Roller coasters have long been synonymous with adrenaline-pumping thrills and heart-stopping excitement. For nearly the last 50 years, launched roller coasters have offered the ability to thrill coaster riders with intense acceleration and unparalleled speed in ways, unlike any traditional coaster. Let’s delve into the captivating history of launched roller coasters, tracing their evolution from humble beginnings to the cutting-edge marvels of modern engineering.

The First Launch Coasters

The beginning of the launch coaster dates to 1977 when two well-known coaster manufacturers developed the first launch coasters. The first manufacturer, Schwarzkopf, developed a shuttle launch coaster that utilized a counterweight launch system. This system used a large weight that would be dropped, and the cable connected to this weight would essentially catapult the coaster train along the track.

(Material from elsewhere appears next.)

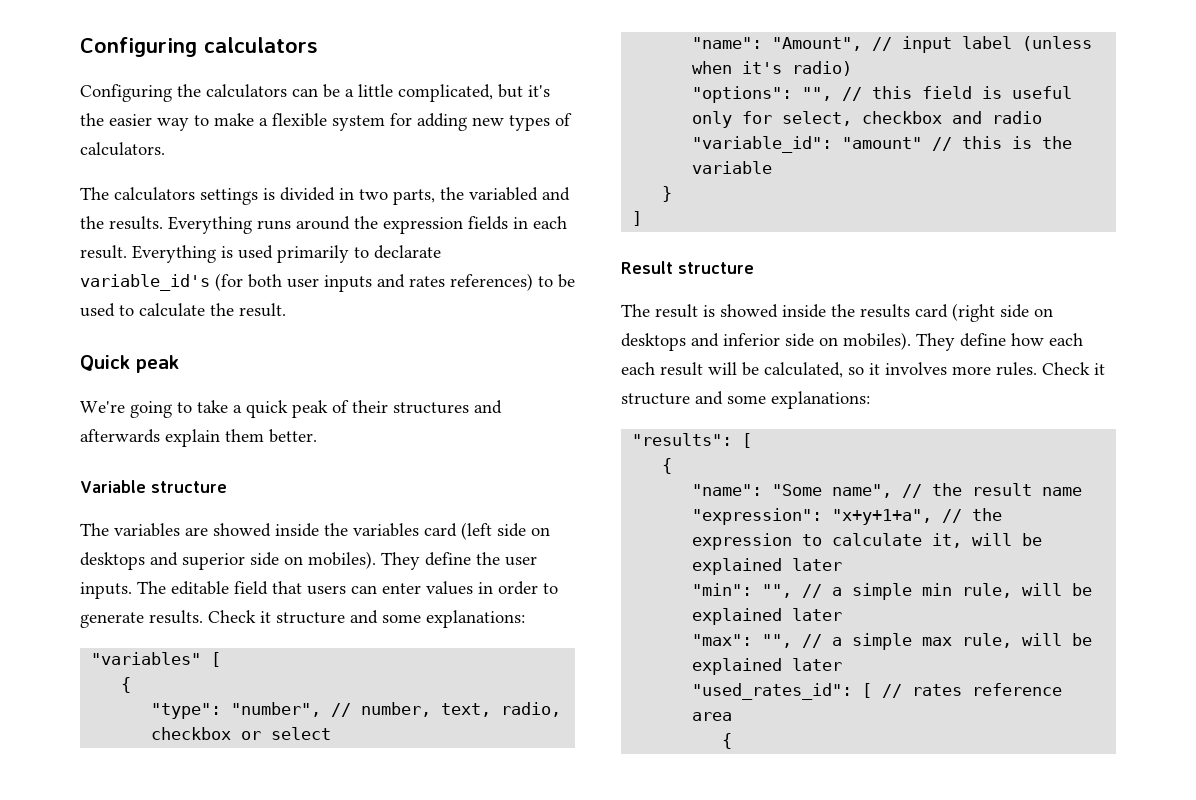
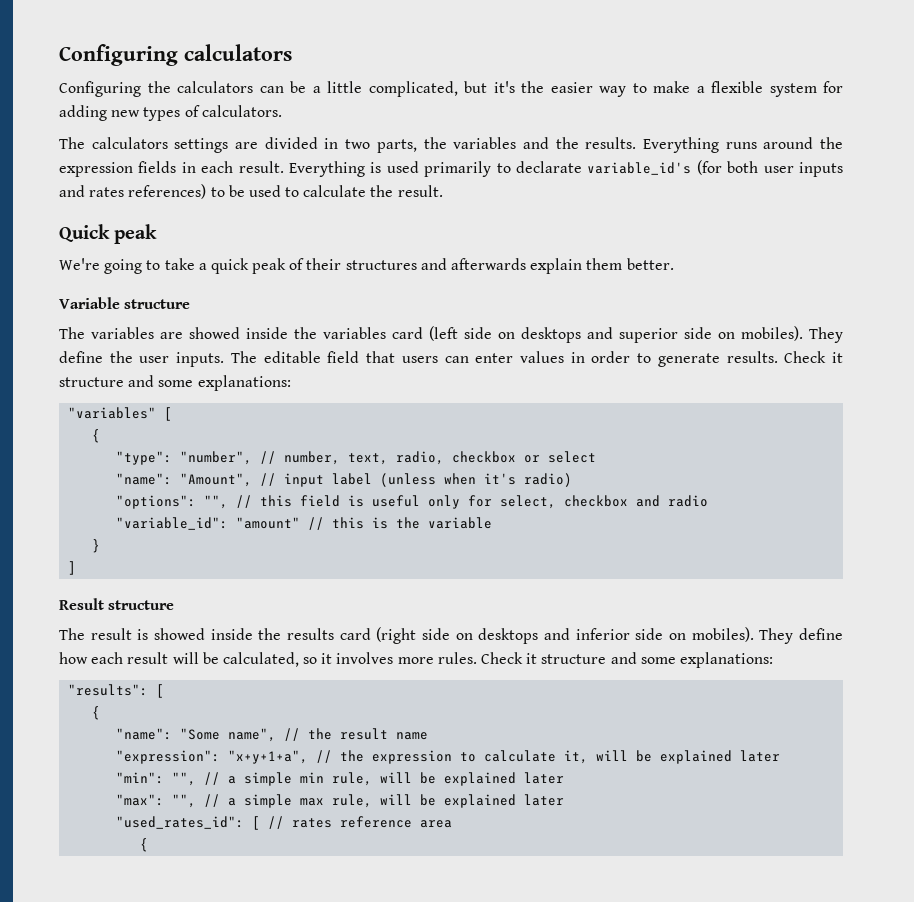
[263,188,275,200] is -> [235,142,259,149] are
[469,187,538,201] variabled -> [453,137,517,149] variables
[621,362,655,375] each -> (124, 658) none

The first installation of this type of coaster was King Kobra at Kings Dominion, and the launch propelled the train at a speed of just over 50 mph. This was the first traditional shuttle loop model where the train would be launched through a single loop and up an incline before falling back down and completing the course in reverse. While this launch technology isn’t widely used today, the original Shuttle loop coaster formerly known as King Kobra still operates as Katapul at Hopi Hari in Brazil.

Image: Hopi Hari

Arrow Dynamics developed its own launch coaster in 1977. This coater is like the shuttle loop model that Schwarzkopf had developed; however, it utilizes an electric winch motor system that pushes the trains from an elevated platform and down a hill. The drop allows gravity to help drive the train through a single loop and up a hill to a second platform. The same process is then completed in reverse. Unlike the Schwarzkopf model, this Arrow launched loop model requires the help of gravity to get the trains through the course. Only 3 installations of this coaster model are still operating today including Sidewinder at Elitch Gardens in Colorado.

Image: Elitch Gardens

Schwarzkopf continued to be a leader in the development of launch technology. Shortly after the development of its counterweight launch, the company developed a flywheel launch. In this type of launch, a wheel is spun at a very high speed and is attached to a cable that forces the coaster train along the track. This new technology would be used to debut a new type of shuttle loop starting off with MonteZOOMa's Revenge at Knott's Berry Farm in 1978. This new model launched riders from 0 to 55 mph in a matter of seconds reaching slightly higher speeds than the prior systems. Though it is currently closed for a massive refurbishment, MonteZOOMa’s Revenge is the oldest shuttle loop coaster in its original location.

Montezoomas Revenge
Image: Knott's Berry Farm

Schwarzkopf was not finished trying to improve the roller coaster launch. In 1982 the manufacturer developed a coaster called Wiener Looping for the park Prater in Vienna, Austria. It currently operates at Selva Mágica in Mexico as Bullet. This model of shuttle coaster utilizes a friction tire launch where pairs of tires are spun in opposite directions while a fin on the train is pushed between the tires. Many other coasters would utilize friction tire technology for years to come. One notable use of this type of launch is The Incredible Hulk Coaster at Islands of Adventure.

Image: Selva Magica

Unfortunately, after the development of Wiener Looping, no new launch coasters would be constructed for over a decade. Space Mountain: From the Earth to the Moon (now named Star Wars: Hyperspace Mountain) opened as the first full circuit coaster to feature a launch at Disneyland Paris (then Euro Disneyland) opened in 1995. It utilizes flywheel technology. However, as the new millennium approached, coaster launch technology would improve and advance significantly.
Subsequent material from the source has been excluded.